PANAMA CITY — Prime Minister Stephen Harper held a one-on-one discussion on Saturday with U.S President Barack Obama as part of a busy day at the Summit of the Americas in Panama.
Obama and Harper had a brief conversation while they went for a walk together inside the convention centre where the summit was being held.
The conversation appeared light as the smiling leaders briefly passed news cameras.
A spokeswoman for the Prime Minister’s Office could not immediately confirm the topic of their discussion.
Harper will speak to a plenary session where he will outline his government’s goals for the hemisphere, including the promotion of human rights, security and prosperity.
He is also expected to take part in some bilateral meetings — and would welcome a chance to meet with Cuban President Raul Castro.
Harper has had strong words in the past for the communist Cuban regime and initially opposed its participation at this year’s summit.
The Canadian government is encouraged with Cuba’s new direction as it seeks to normalize diplomatic relations with the United States, but Ottawa remains deeply concerned about human rights on the Caribbean island.
Cuba’s participation in the summit is far from the only change over the last three years.
Ottawa has strained relations with the U.S. over Obama’s move to veto a bill to approve the Keystone XL pipeline.
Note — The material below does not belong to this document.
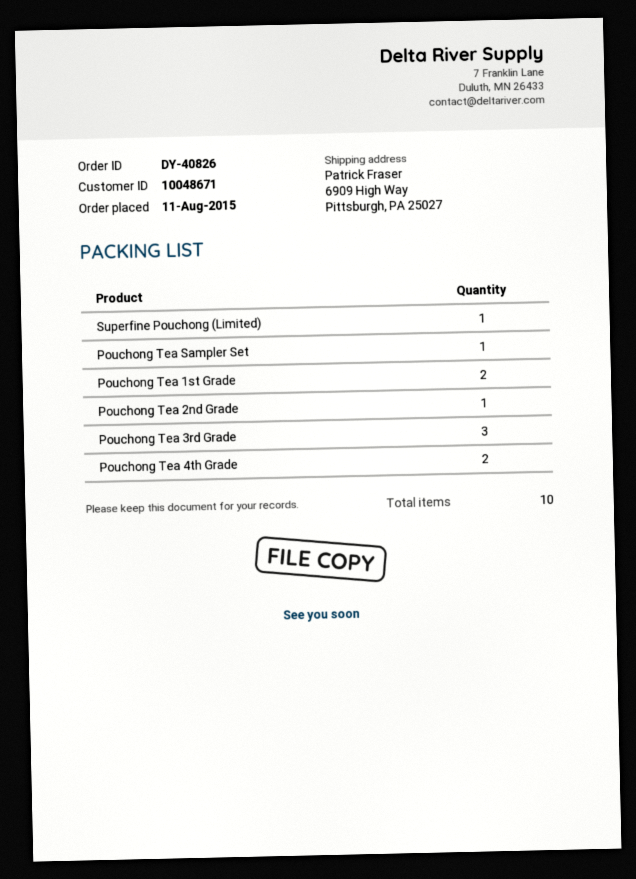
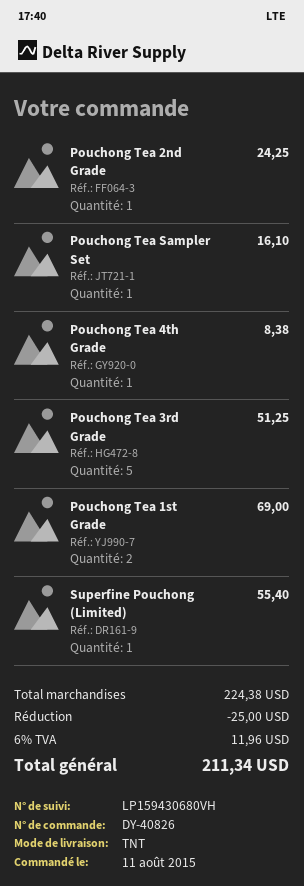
Pouchong Tea 3rd Grade: 3 -> 5
Pouchong Tea 4th Grade: 2 -> 1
It also has a chillier friendship with Mexico ever since it tightened visa requirements for Mexican visitors.
Harper will also host a reception to promote this summer’s Pan Am and Parapan Am Games, to be held in the Toronto area.
On Friday evening, Harper had brief discussions with several leaders, including Mexican President Pena Nieto, Honduran President Juan Orlando Hernandez and United Nations Secretary General Ban Ki-moon, a spokeswoman said. He also met Netherlands Prime Minister Mark Rutte, an observer.